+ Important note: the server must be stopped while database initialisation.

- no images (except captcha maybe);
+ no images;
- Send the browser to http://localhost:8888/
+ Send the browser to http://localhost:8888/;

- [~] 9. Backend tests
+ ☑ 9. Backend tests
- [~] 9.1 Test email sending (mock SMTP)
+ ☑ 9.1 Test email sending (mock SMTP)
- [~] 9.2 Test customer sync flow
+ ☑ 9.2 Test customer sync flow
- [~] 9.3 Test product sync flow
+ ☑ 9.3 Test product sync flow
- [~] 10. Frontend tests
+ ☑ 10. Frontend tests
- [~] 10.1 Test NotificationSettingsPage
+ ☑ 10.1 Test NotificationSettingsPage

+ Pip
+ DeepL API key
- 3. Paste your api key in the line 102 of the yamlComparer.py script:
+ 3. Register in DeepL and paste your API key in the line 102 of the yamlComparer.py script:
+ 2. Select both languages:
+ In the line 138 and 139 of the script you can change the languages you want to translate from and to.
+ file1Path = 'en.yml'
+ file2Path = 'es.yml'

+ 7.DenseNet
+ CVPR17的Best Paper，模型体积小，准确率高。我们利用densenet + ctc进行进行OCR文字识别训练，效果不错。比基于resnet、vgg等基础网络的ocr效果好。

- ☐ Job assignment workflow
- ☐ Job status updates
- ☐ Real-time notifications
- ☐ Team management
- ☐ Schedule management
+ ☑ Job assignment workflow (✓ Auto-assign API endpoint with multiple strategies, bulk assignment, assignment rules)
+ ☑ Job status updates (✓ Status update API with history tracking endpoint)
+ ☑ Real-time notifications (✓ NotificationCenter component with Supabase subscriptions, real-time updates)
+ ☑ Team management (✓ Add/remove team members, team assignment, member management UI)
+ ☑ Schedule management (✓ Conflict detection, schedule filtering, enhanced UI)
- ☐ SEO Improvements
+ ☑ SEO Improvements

..........

What you need to do
A single number is the whole answer: report how many lines in the data above include the word "Frontend".

Response to the task
2